Copy all lines below containing "left".
Segment Start: Input material
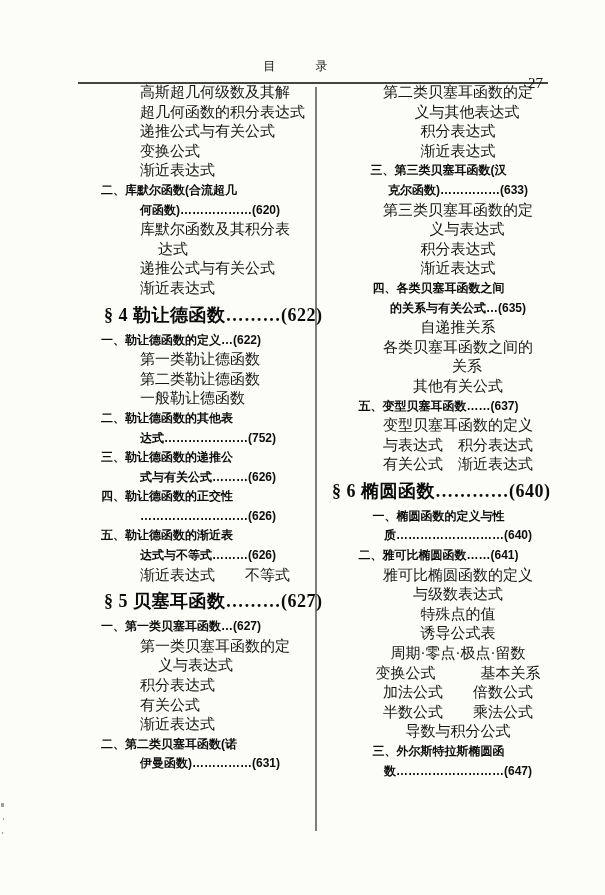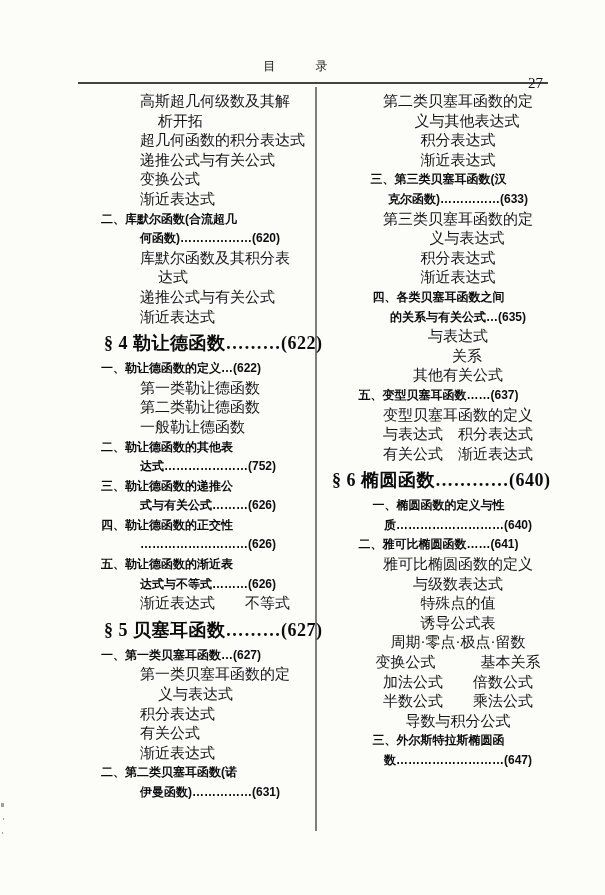--- a/index.html
+++ b/index.html
@@ -45,7 +45,7 @@
   
   .col {
     position: absolute;
-    top: 92px;
+    top: 83px;
   }
   .col-left  { left: 96px;  width: 222px; }
   .col-right { left: 324px; width: 224px; text-align: center; }

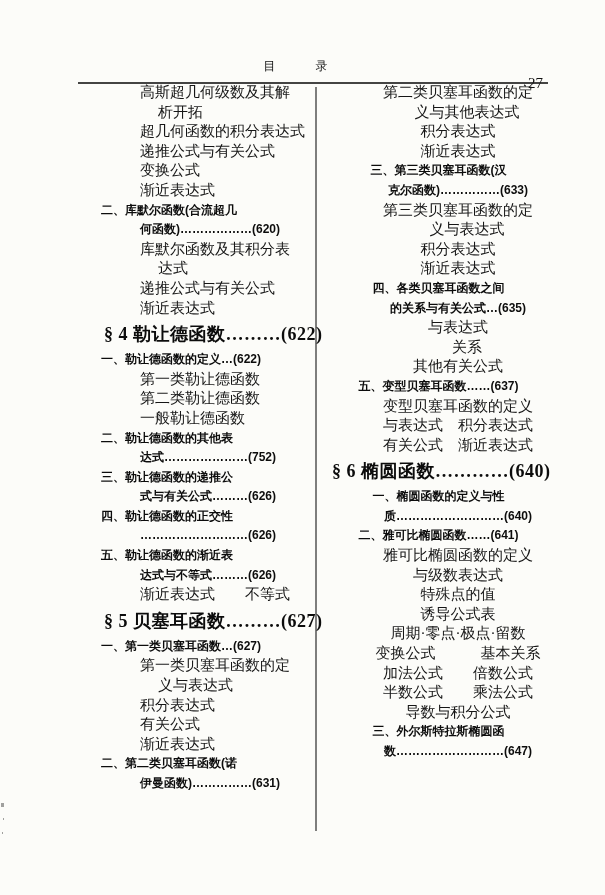--- a/index.html
+++ b/index.html
@@ -98,7 +98,6 @@
   <div class="column-divider"></div>
   <div class="col col-left" id="col-left">
       <div class="line sub">高斯超几何级数及其解</div>
-      <div class="line sub2">析开拓</div>
       <div class="line sub">超几何函数的积分表达式</div>
       <div class="line sub">递推公式与有关公式</div>
       <div class="line sub">变换公式</div>

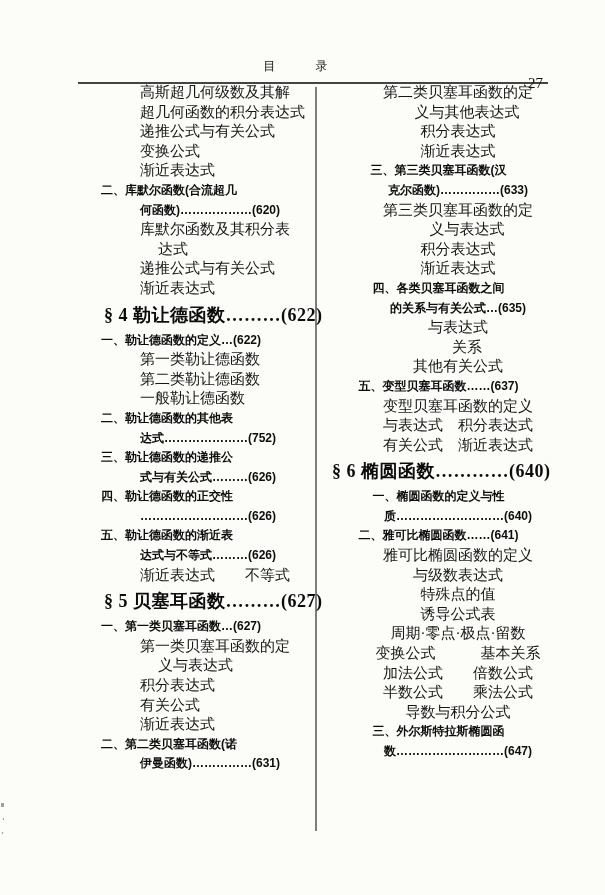--- a/index.html
+++ b/index.html
@@ -145,7 +145,7 @@
       <div class="line sub">渐近表达式</div>
       <div class="line h2">四、各类贝塞耳函数之间</div>
       <div class="line h2cont">的关系与有关公式…(635)</div>
-      <div class="line sub">与表达式</div>
+      <div class="line sub">自递推关系</div>
       <div class="line sub2">关系</div>
       <div class="line sub">其他有关公式</div>
       <div class="line h2">五、变型贝塞耳函数……(637)</div>

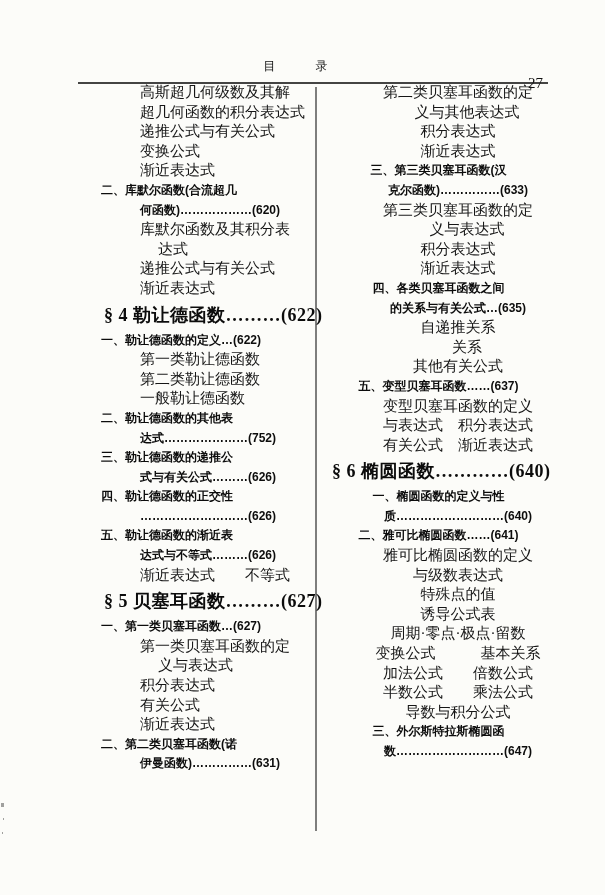--- a/index.html
+++ b/index.html
@@ -146,6 +146,7 @@
       <div class="line h2">四、各类贝塞耳函数之间</div>
       <div class="line h2cont">的关系与有关公式…(635)</div>
       <div class="line sub">自递推关系</div>
+      <div class="line sub">各类贝塞耳函数之间的</div>
       <div class="line sub2">关系</div>
       <div class="line sub">其他有关公式</div>
       <div class="line h2">五、变型贝塞耳函数……(637)</div>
Segment End: Input material
● **Output of the task**
   .col-left  { left: 96px;  width: 222px; }
   .col-right { left: 324px; width: 224px; text-align: center; }
   <div class="col col-left" id="col-left">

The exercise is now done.